Task instructions -
Give back the exact lines of the material below from the one containing "margin-top: 27px ->" through the one containing "gap: 16px ->", and no pictures.

Information given -
******************************

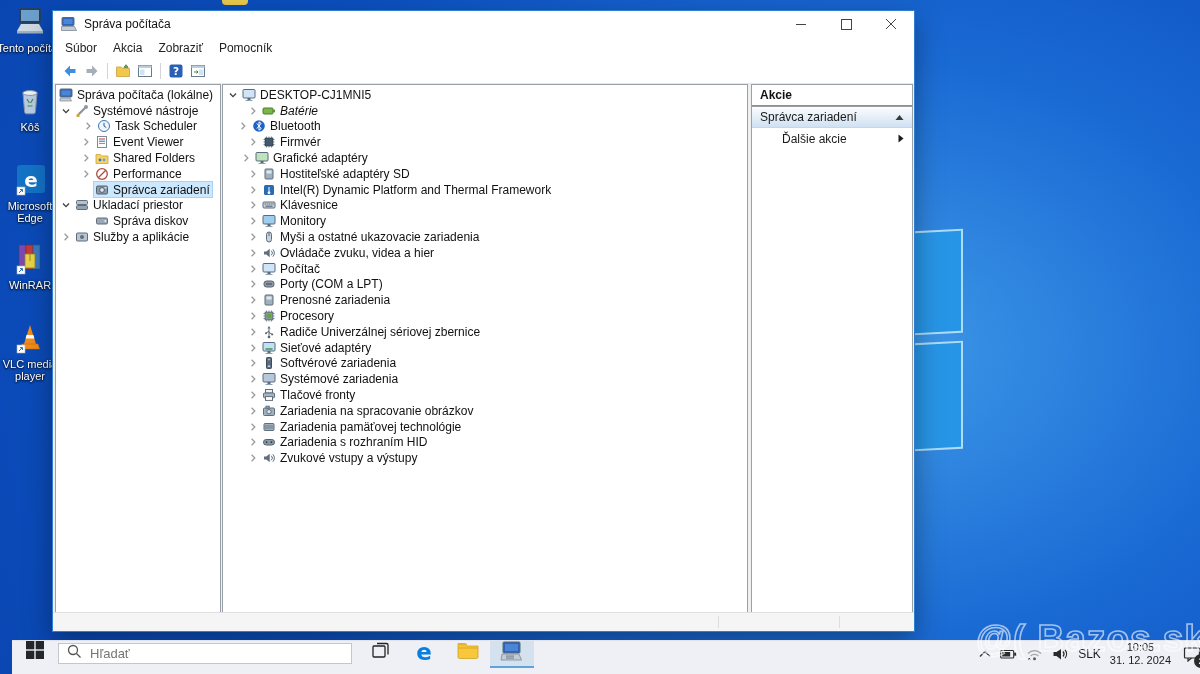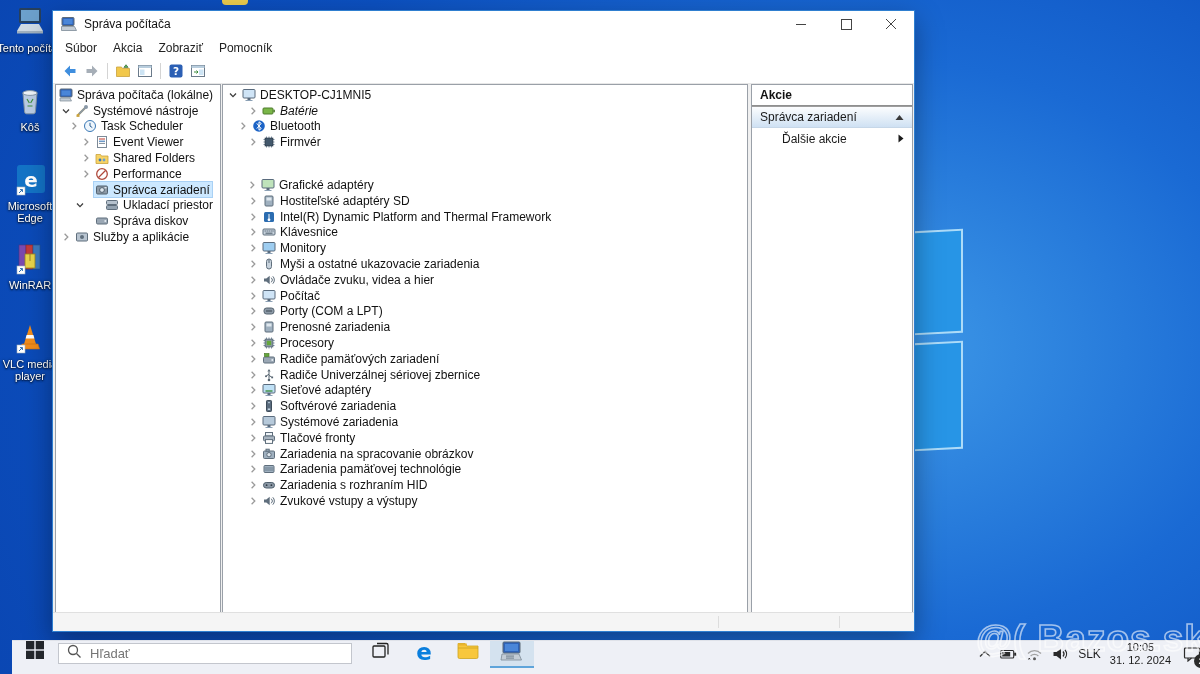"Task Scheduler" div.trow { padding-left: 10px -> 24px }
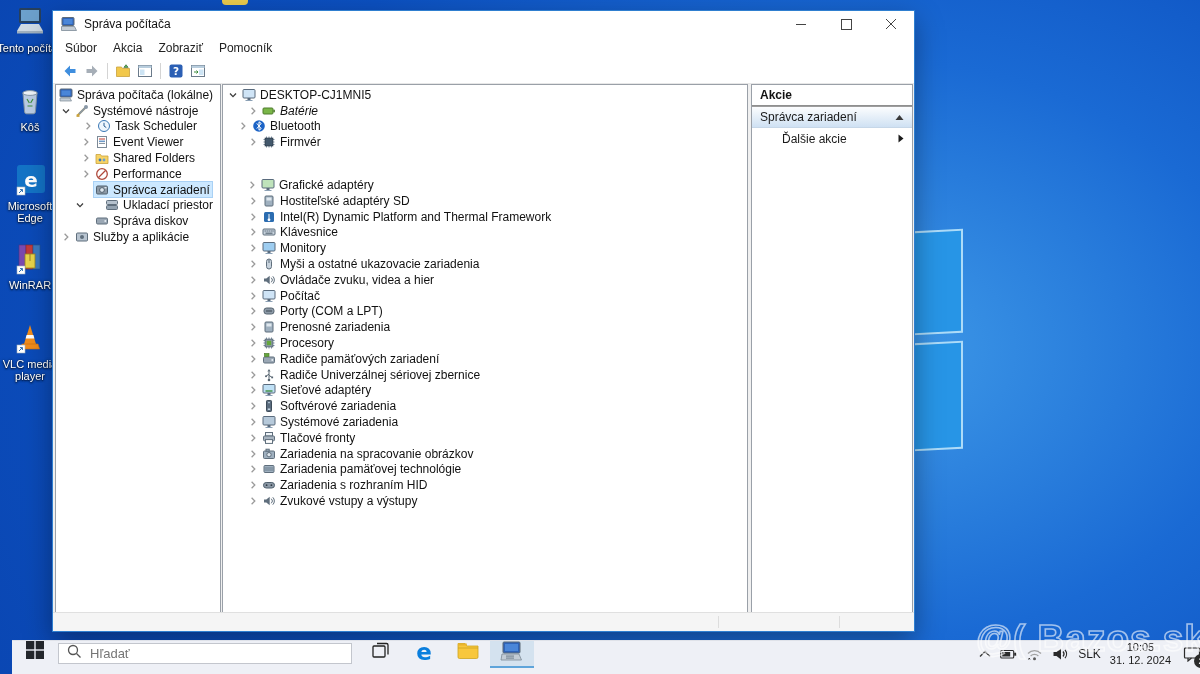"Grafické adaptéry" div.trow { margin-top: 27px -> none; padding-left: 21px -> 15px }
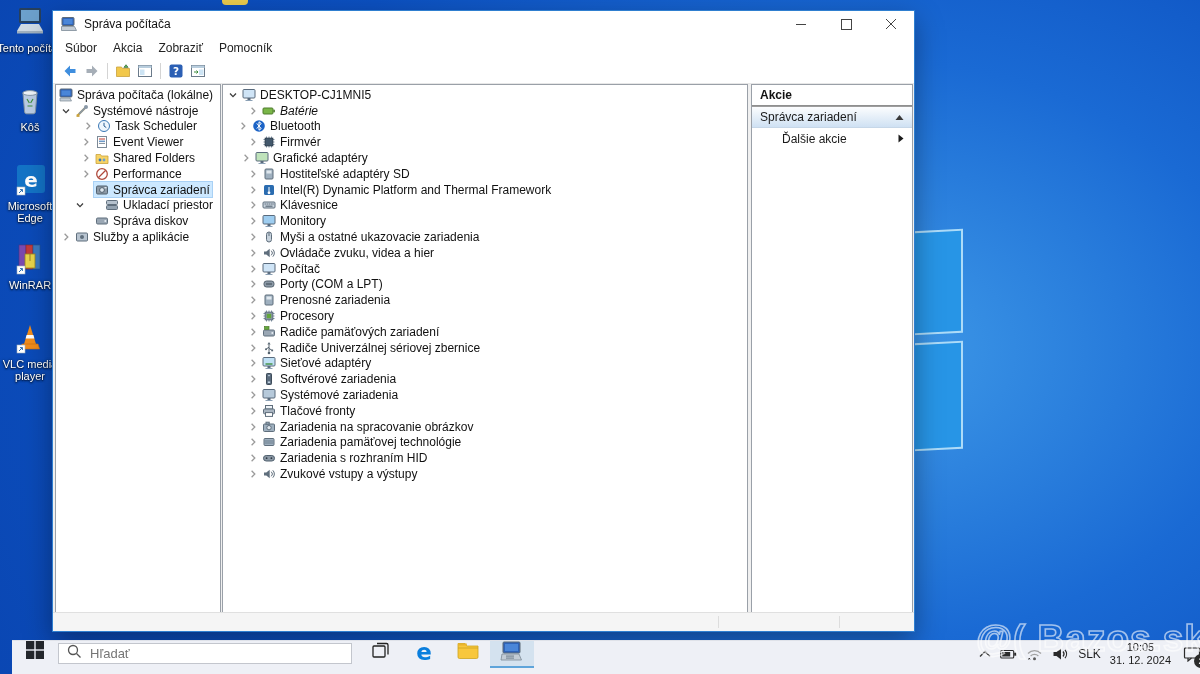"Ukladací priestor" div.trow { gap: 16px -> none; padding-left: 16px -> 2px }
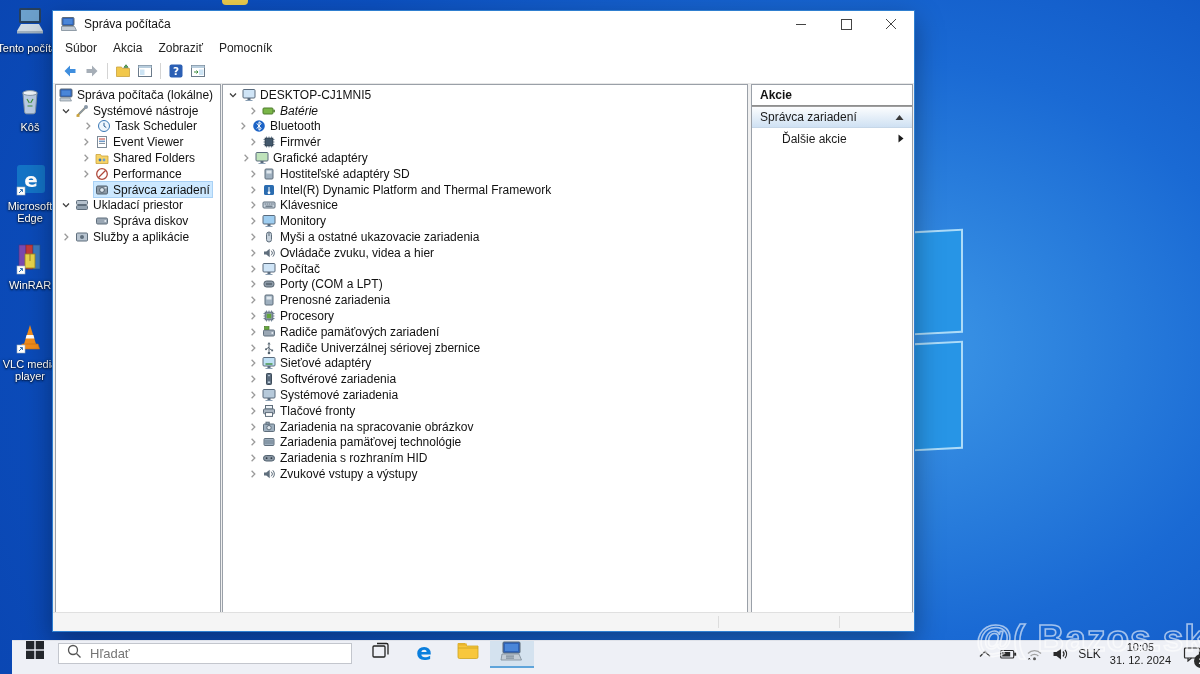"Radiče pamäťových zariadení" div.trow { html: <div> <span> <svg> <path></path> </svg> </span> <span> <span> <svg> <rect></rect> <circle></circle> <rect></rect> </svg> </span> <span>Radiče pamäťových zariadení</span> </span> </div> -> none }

******************************

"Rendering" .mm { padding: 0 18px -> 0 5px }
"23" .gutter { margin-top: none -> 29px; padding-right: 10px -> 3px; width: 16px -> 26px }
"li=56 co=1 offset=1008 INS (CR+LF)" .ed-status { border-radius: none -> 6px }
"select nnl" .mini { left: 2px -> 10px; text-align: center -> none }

******************************

Solution -
"Grafické adaptéry" div.trow { margin-top: 27px -> none; padding-left: 21px -> 15px }
"Ukladací priestor" div.trow { gap: 16px -> none; padding-left: 16px -> 2px }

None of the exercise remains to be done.